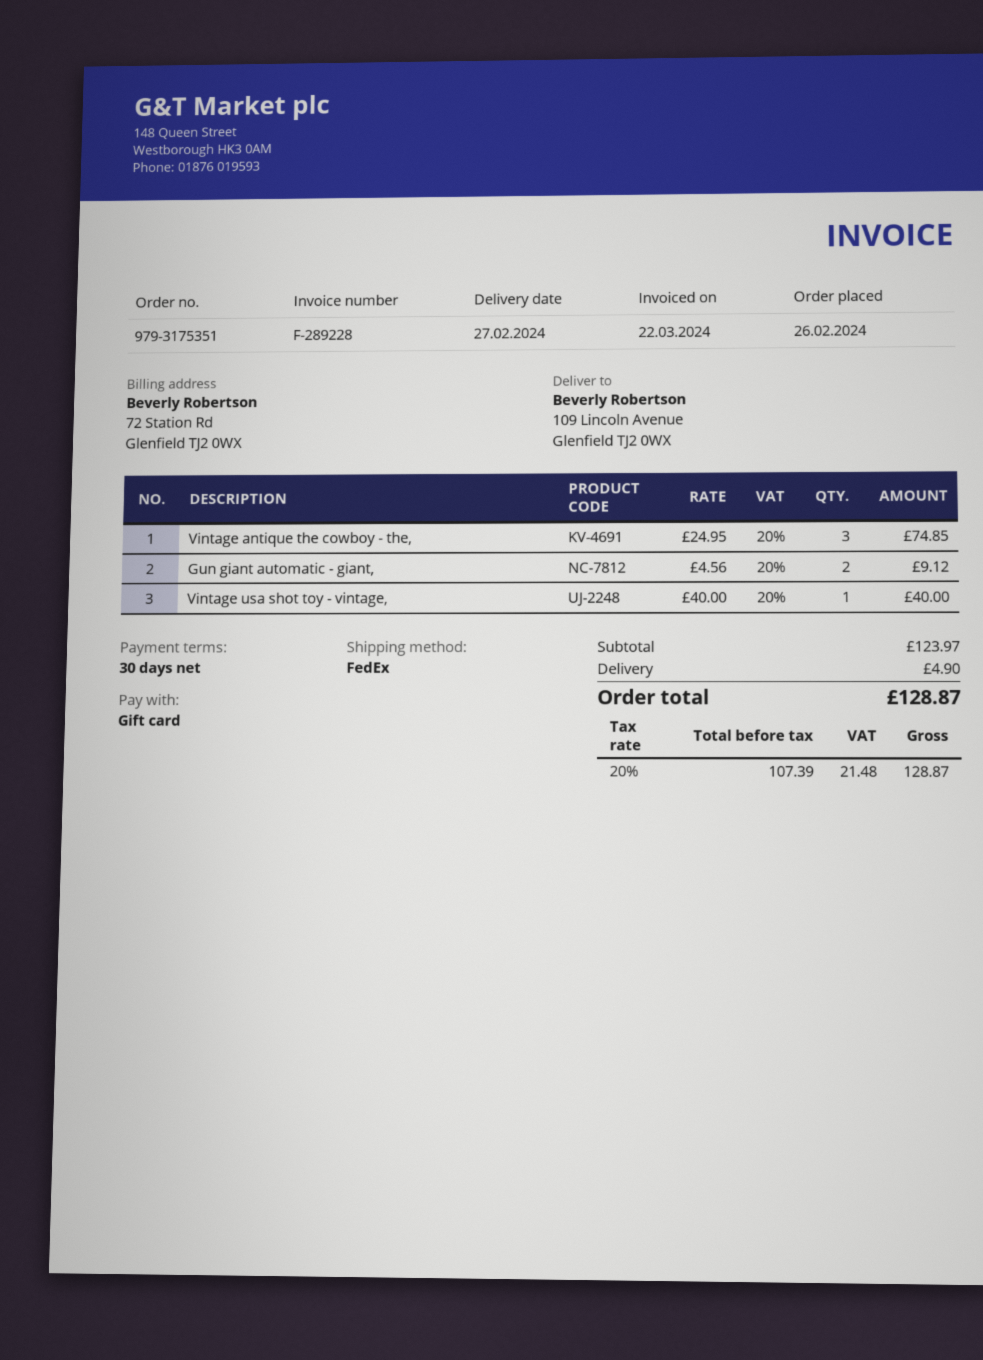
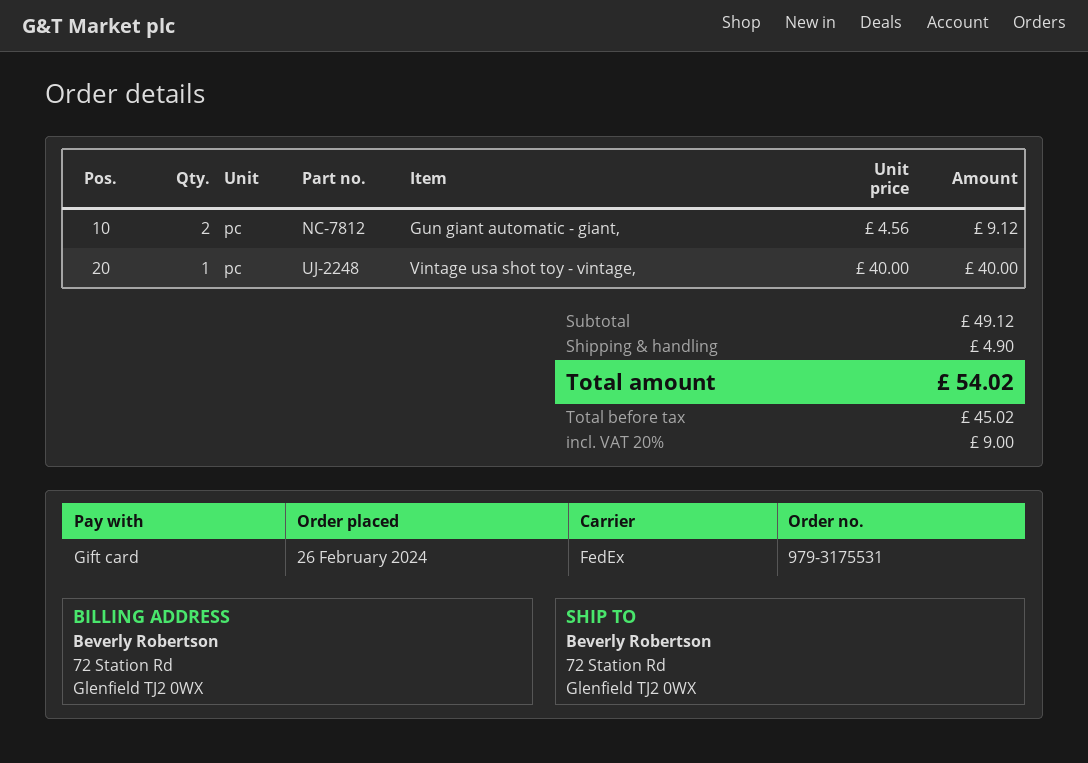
order number: 979-3175351 -> 979-3175531
ship to: 109 Lincoln Avenue, Glenfield TJ2 0WX -> 72 Station Rd, Glenfield TJ2 0WX
Vintage antique the cowboy - the,: 3 x 24.95 = 74.85 -> none
subtotal: 123.97 -> 49.12
net: 107.39 -> 45.02
tax: 20% = 21.48 -> 20% = 9.00
total: 128.87 -> 54.02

+ + + + + + +

» **Work task**: Leave the pictures out, then print every entry exactly as it reads.

» **Solution for this task**:
order number: 979-3175351 -> 979-3175531
ship to: 109 Lincoln Avenue, Glenfield TJ2 0WX -> 72 Station Rd, Glenfield TJ2 0WX
Vintage antique the cowboy - the,: 3 x 24.95 = 74.85 -> none
subtotal: 123.97 -> 49.12
net: 107.39 -> 45.02
tax: 20% = 21.48 -> 20% = 9.00
total: 128.87 -> 54.02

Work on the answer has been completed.